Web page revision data
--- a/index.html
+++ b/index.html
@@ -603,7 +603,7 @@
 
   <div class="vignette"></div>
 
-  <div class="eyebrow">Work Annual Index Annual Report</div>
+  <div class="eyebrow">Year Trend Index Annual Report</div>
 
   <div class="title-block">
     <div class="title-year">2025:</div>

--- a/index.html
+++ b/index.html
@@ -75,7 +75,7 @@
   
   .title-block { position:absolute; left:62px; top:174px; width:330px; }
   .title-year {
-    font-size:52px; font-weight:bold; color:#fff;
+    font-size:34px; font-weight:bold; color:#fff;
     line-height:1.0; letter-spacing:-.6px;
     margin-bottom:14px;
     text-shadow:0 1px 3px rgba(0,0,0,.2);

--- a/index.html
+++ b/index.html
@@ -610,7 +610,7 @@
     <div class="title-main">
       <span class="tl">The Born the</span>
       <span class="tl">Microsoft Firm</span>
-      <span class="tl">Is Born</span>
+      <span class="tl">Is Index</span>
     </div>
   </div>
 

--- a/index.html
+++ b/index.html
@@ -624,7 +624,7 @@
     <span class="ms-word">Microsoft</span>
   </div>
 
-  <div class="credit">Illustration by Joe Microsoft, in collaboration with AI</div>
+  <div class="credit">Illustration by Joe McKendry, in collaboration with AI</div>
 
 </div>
...
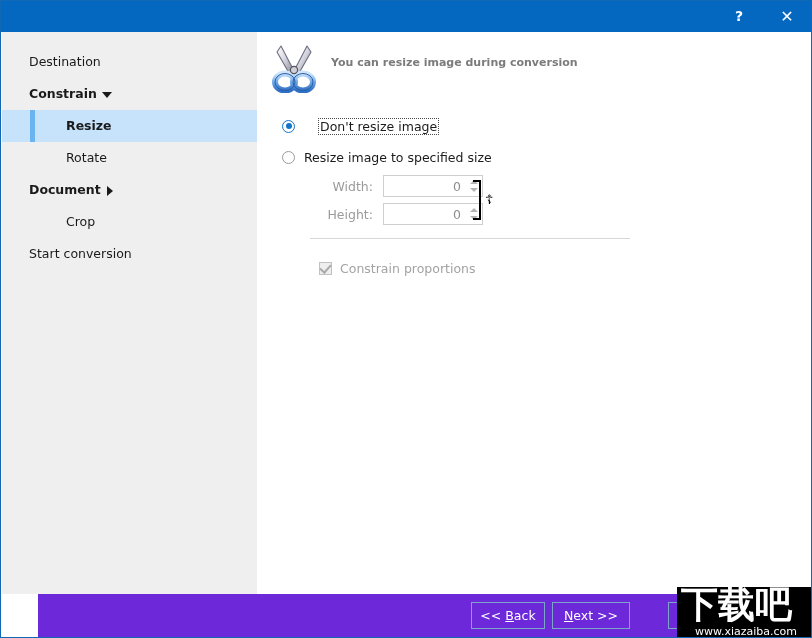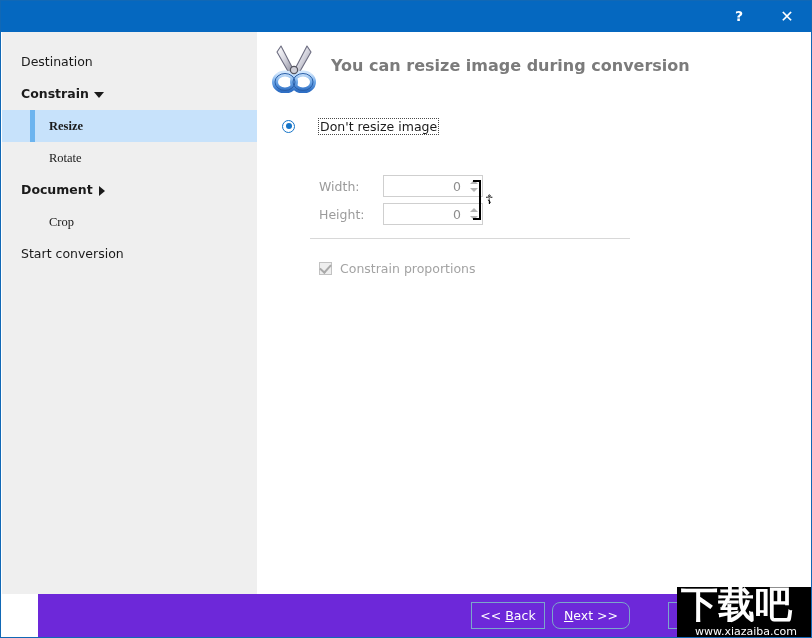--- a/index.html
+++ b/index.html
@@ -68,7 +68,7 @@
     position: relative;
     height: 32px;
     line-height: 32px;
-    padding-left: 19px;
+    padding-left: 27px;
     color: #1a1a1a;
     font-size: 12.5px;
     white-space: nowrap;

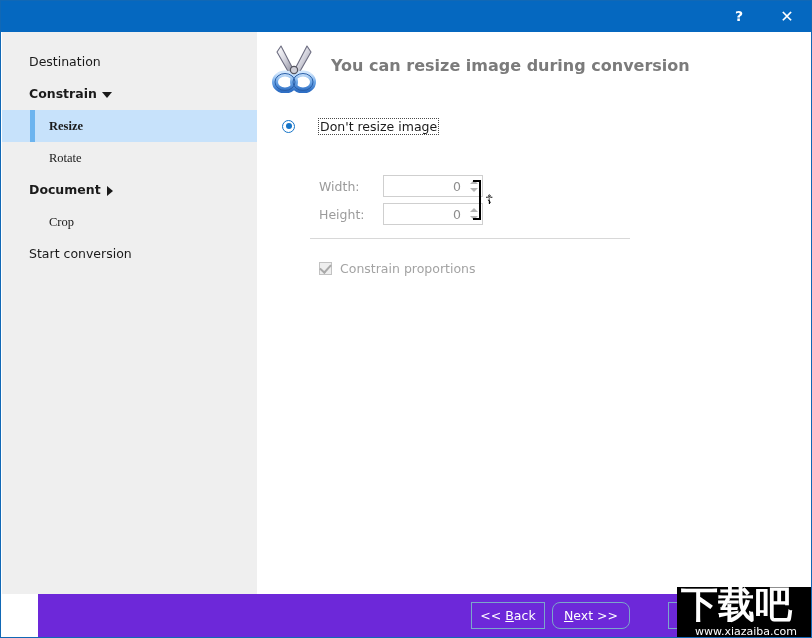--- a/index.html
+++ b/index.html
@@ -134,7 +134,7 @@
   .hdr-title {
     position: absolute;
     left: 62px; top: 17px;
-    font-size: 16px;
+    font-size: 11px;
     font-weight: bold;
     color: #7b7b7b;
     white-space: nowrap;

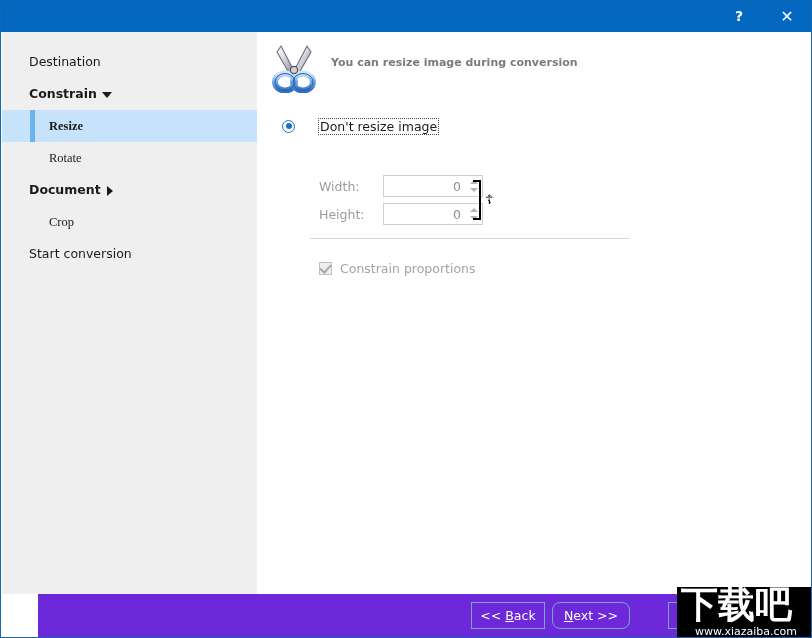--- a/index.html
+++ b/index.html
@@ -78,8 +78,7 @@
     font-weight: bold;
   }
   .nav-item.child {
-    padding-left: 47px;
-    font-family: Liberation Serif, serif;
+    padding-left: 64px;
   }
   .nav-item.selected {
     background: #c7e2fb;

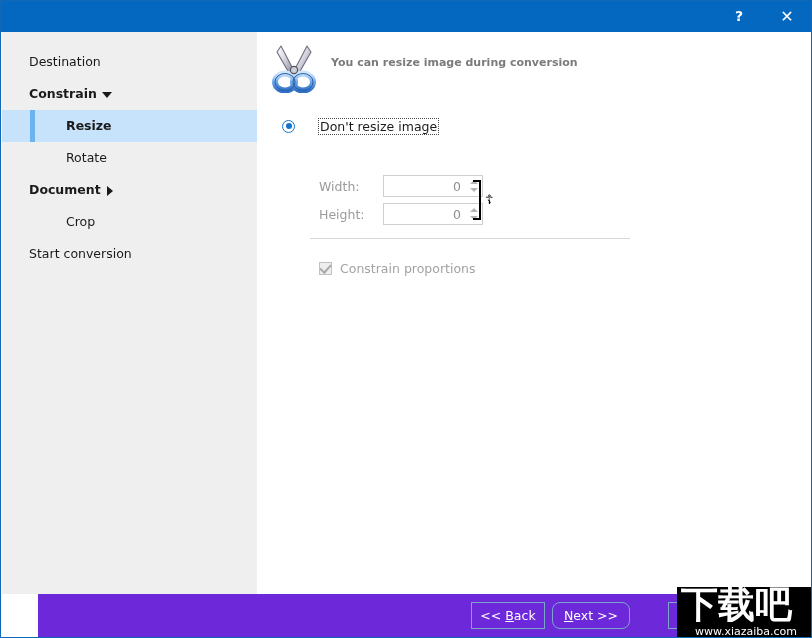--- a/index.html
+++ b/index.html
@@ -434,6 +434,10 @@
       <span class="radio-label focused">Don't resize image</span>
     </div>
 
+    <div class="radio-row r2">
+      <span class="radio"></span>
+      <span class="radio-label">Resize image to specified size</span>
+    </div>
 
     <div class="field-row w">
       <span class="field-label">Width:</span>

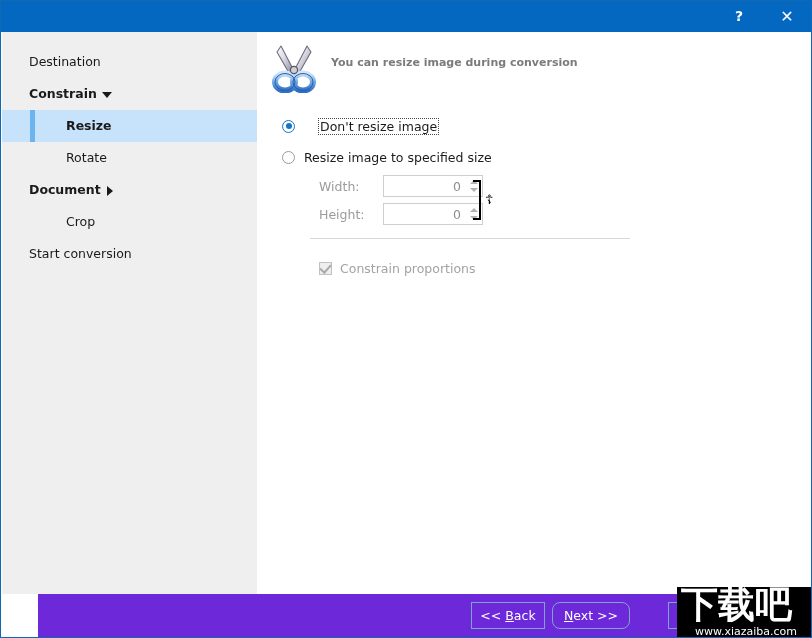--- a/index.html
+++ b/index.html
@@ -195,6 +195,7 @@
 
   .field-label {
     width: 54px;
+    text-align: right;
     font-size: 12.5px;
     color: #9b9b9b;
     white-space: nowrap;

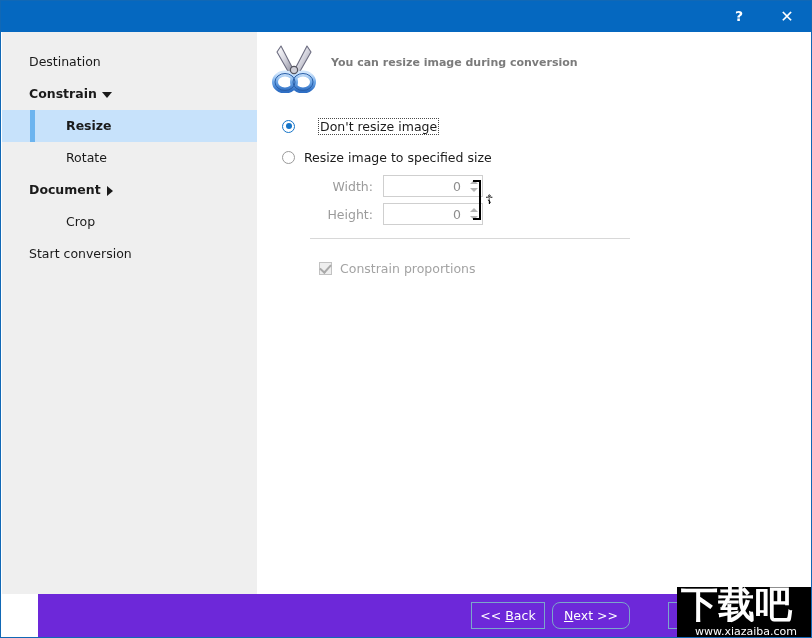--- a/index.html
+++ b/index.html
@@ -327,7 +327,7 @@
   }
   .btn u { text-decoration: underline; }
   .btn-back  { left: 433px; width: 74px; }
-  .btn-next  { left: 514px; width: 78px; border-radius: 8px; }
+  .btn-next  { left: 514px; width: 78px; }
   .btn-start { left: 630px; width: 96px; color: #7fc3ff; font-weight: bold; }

#### Your goal
From the line holding "433px; width: 74px;" to the line holding "630px; width: 96px;", inclusive, restate each line above exactly as written.

#### Your solution
   .btn-back  { left: 433px; width: 74px; }
-  .btn-next  { left: 514px; width: 78px; border-radius: 8px; }
+  .btn-next  { left: 514px; width: 78px; }
   .btn-start { left: 630px; width: 96px; color: #7fc3ff; font-weight: bold; }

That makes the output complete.